JpMorgan: inchiesta per corruzione su assunzioni facili in Cina

La banca d’affari Usa avrebbe ottenuto consulenze in cambio dell'assunzione dei figli di politici e manager di aziende di Stato cinesi.

Le autorità americane indagano su JpMorgan Chase, la più grande banca d’affari Usa, con oltre 90 milioni di clienti nel mondo, è accusata di aver assunto figli di alti papaveri cinesi in cambio del loro aiuto per ottenere affari a Pechino. Uno scambio di favori, che ha fatto aprire un’inchiesta per presunta corruzione. Ogni mondo è paese.

A rivelarlo è il New York Times secondo cui la Sec, l’authority Usa di controllo sulla borsa, sospetta appunto che la banca per avere margini di manovra più ampi per i suoi business in Cina abbia assunto nel Paese asiatico parenti e soprattutto giovani rampolli dei più importanti executive delle aziende statali del gigante asiatico. In cambio la banca d’affari Usa avrebbe ottenuto consulenze sul debutto in borsa di compagnie di Stato cinesi.
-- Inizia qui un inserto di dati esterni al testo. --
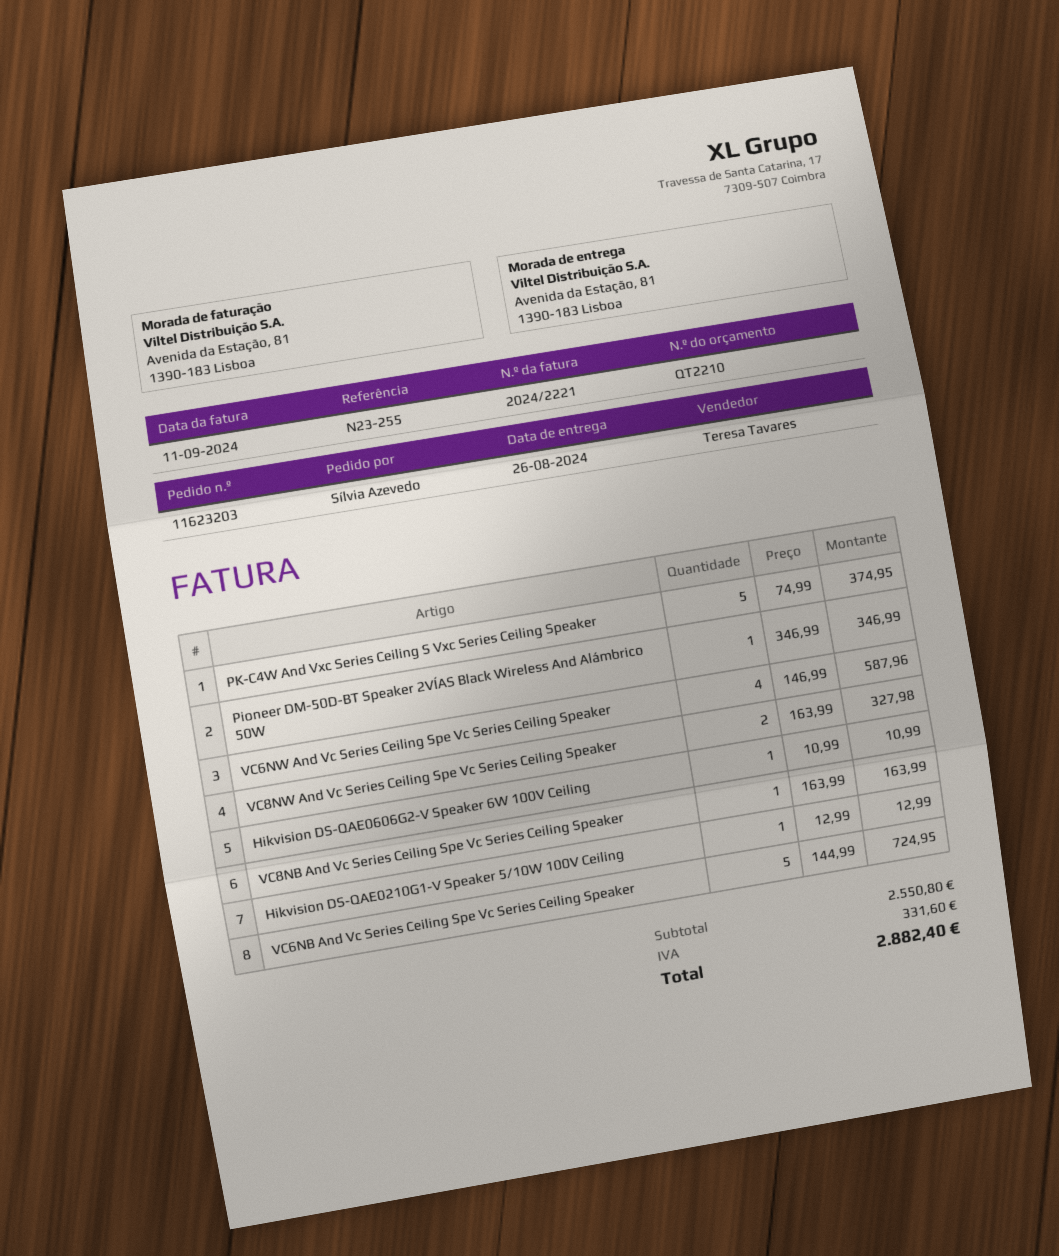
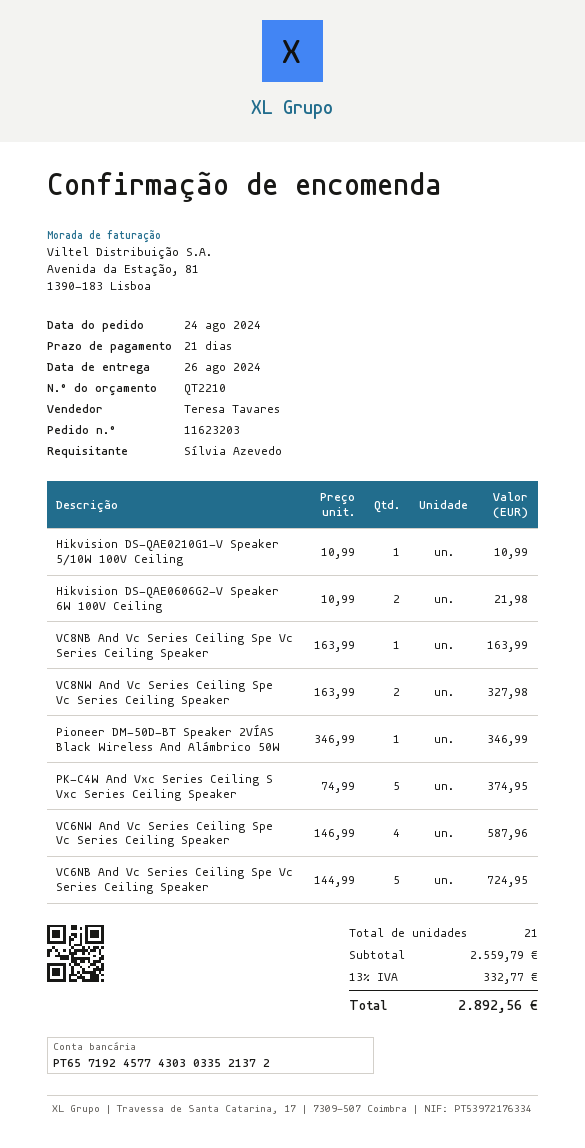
Hikvision DS-QAE0606G2-V Speaker 6W 100V Ceiling: 1 x 10.99 = 10.99 -> 2 x 10.99 = 21.98
Hikvision DS-QAE0210G1-V Speaker 5/10W 100V Ceiling: 1 x 12.99 = 12.99 -> 1 x 10.99 = 10.99
subtotal: 2550.80 -> 2559.79
tax: 331.60 -> 332.77
total: 2882.40 -> 2892.56

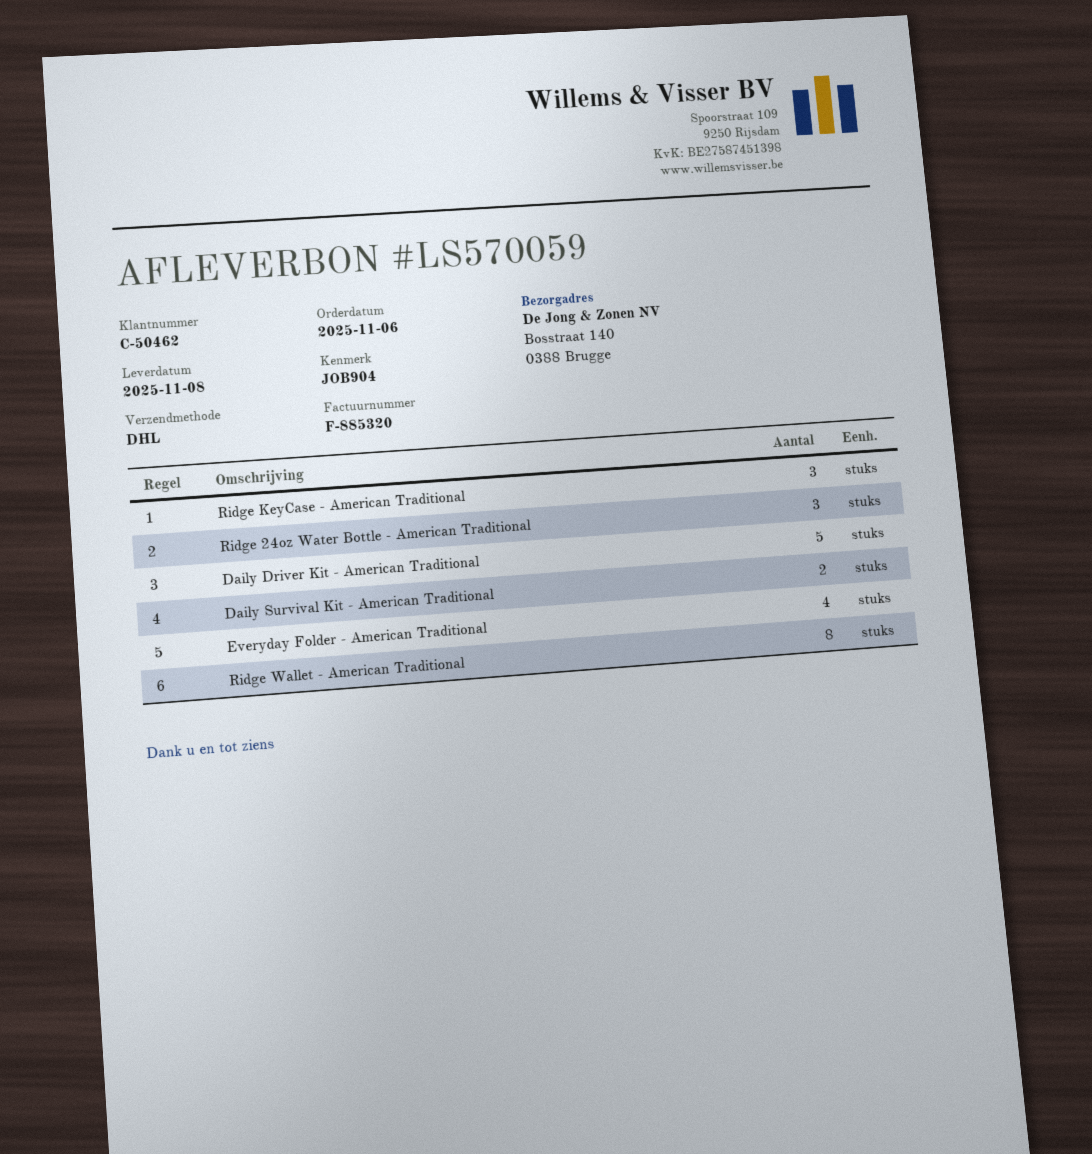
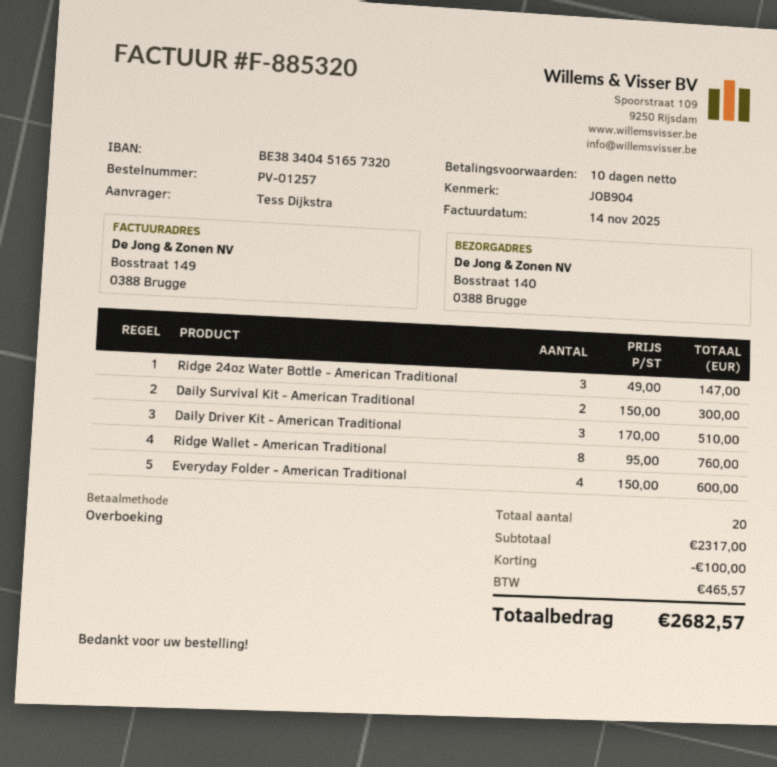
Ridge KeyCase - American Traditional: 3 -> none
Daily Driver Kit - American Traditional: 5 -> 3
Una pratica che sarebbe abbastanza diffusa presso le banche d’investimento americane: assumere parenti stretti dei politici e degli alti funzionari e manager cinesi apre un’autostrada per gli affari nel Paese asiatico.

Nel mirino della commissione anti-corruzione della Sec, sarebbero finite in particolare le assunzioni del figlio di un ex controllore del sistema bancario cinese, oggi a capo della conglomerata pubblica China Everbright Group, e della figlia dell'ex capo delle ferrovie cinesi, già arrestato per tangenti. JpMorgan ha fatto sapere di aver informato la Sec in proposito in un rapporto specifico.